Set the zoom factor to 1: 5.

Adjust the controls so that identical regions are clearly visible.

Navigate with the mouse to determine at which positions within the sequence there are similar partial sequences.

You can find the database entry here. See if the regions you identify are in the section Features are listed and annotated.

 

exerciseDotplot_3

 

Compare the sequences MS2_HUMAN with ADAM_CROAD.
Both sequences contain a zinc protease domain.

 
At which positions in the sequences are the domains located?

 

 

You can find the database entry here. See if the regions you have identified are in the Features are listed and annotated.

Now use as a matrix:Identity and note where the domains are in the two proteins.

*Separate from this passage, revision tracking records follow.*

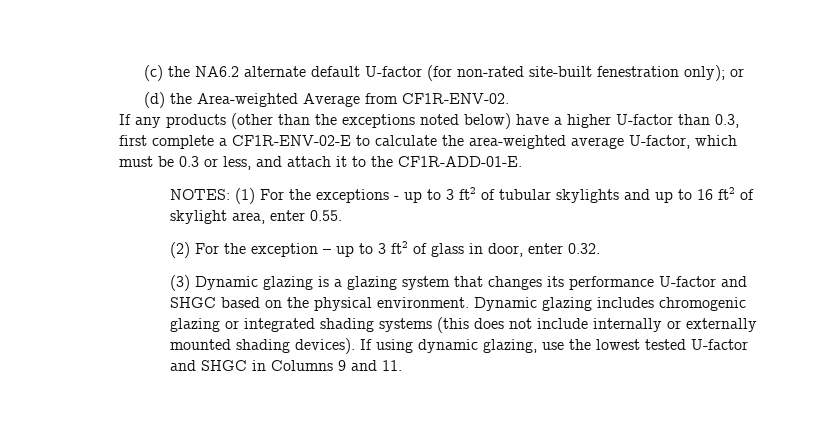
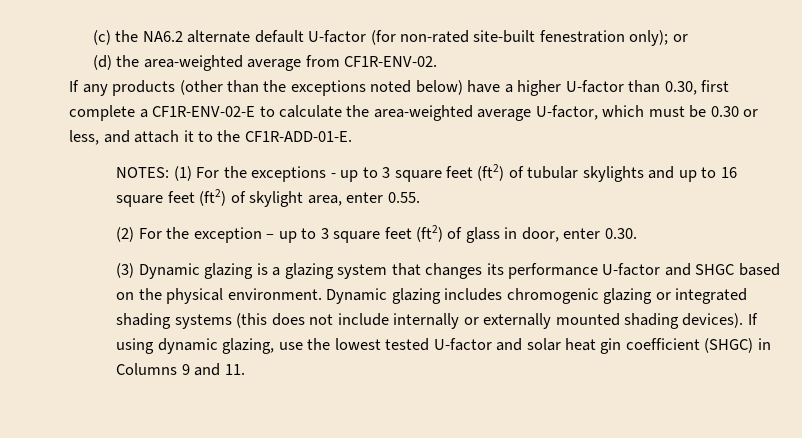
- (d) the Area-weighted Average from CF1R-ENV-02.
+ (d) the area-weighted average from CF1R-ENV-02.
- If any products (other than the exceptions noted below) have a higher U-factor than 0.3, first complete a CF1R-ENV-02-E to calculate the area-weighted average U-factor, which must be 0.3 or less, and attach it to the CF1R-ADD-01-E.
+ If any products (other than the exceptions noted below) have a higher U-factor than 0.30, first complete a CF1R-ENV-02-E to calculate the area-weighted average U-factor, which must be 0.30 or less, and attach it to the CF1R-ADD-01-E.
- NOTES: (1) For the exceptions - up to 3 ft2 of tubular skylights and up to 16 ft2 of skylight area, enter 0.55.
+ NOTES: (1) For the exceptions - up to 3 square feet (ft2) of tubular skylights and up to 16 square feet (ft2) of skylight area, enter 0.55.
- (2) For the exception – up to 3 ft2 of glass in door, enter 0.32.
+ (2) For the exception – up to 3 square feet (ft2) of glass in door, enter 0.30.
- If using dynamic glazing, use the lowest tested U-factor and SHGC in Columns 9 and 11.
+ If using dynamic glazing, use the lowest tested U-factor and solar heat gin coefficient (SHGC) in Columns 9 and 11.

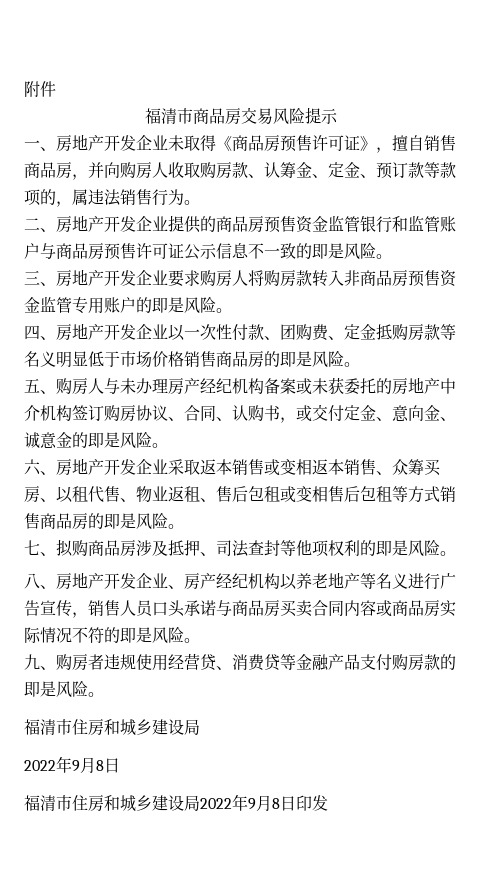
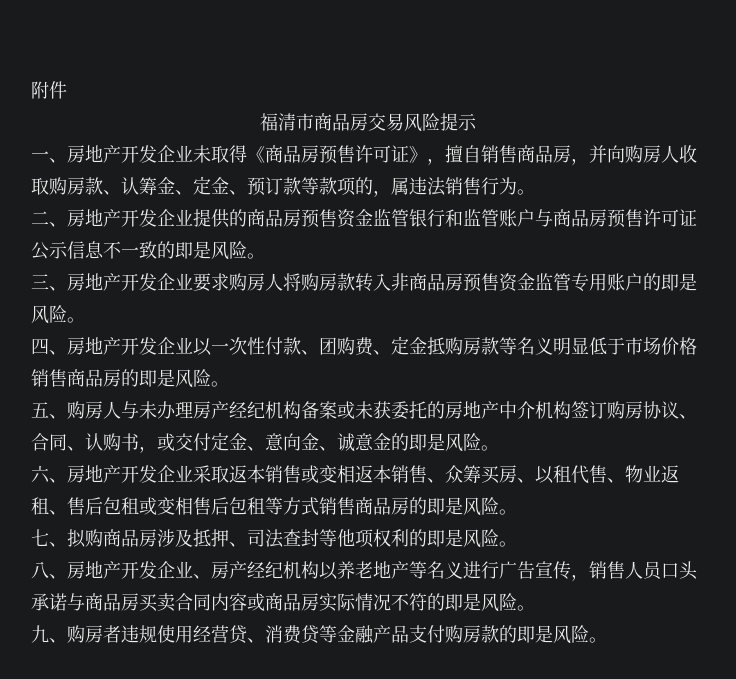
  九、购房者违规使用经营贷、消费贷等金融产品支付购房款的即是风险。
- 福清市住房和城乡建设局
- 2022年9月8日
- 福清市住房和城乡建设局2022年9月8日印发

 Confirm your analysis by checking the location of the domains with the SMART server. Transfer one of the named sequences and start by pressing the button Sequence SMART the analysis.
 exerciseDotplot_4

Compare the SERA_PLAFG sequences with yourself. Use the BLOSUM 30 matrix.

The sequence contains a region of low complexity, in this case a sequence of more than 30 serine residues.

 

In which positions do you find region (s) of low complexity?

 

  exerciseDotplot_5, introns and exons

 

In the 1st window (horizontal) select the sequence of the calmodulin gene (EMECALM) and
in the 2nd window that of the gene product CALM_EMENI.

 

Use the BLOSUM 100 matrix and one Sliding window of length 7.

Can you see the intron / exon structure?
What conditions must exist for such an analysis to be carried out?

 

 

Before the comparison, Dotplot translates the DNA sequence into the protein sequence in all three reading frames.

 

Note

The calculation and output can take some time.

In case you are familiar with the terms Intron and Exon are not familiar, please try the Internet.

 

What you should have understood by now

The 2D matrix is ​​an important data structure for the pairwise analysis of sequences. Areas with identical partial sequences are noticeable through diagonal elements, insertions or deletions through gaps in one of the sequences.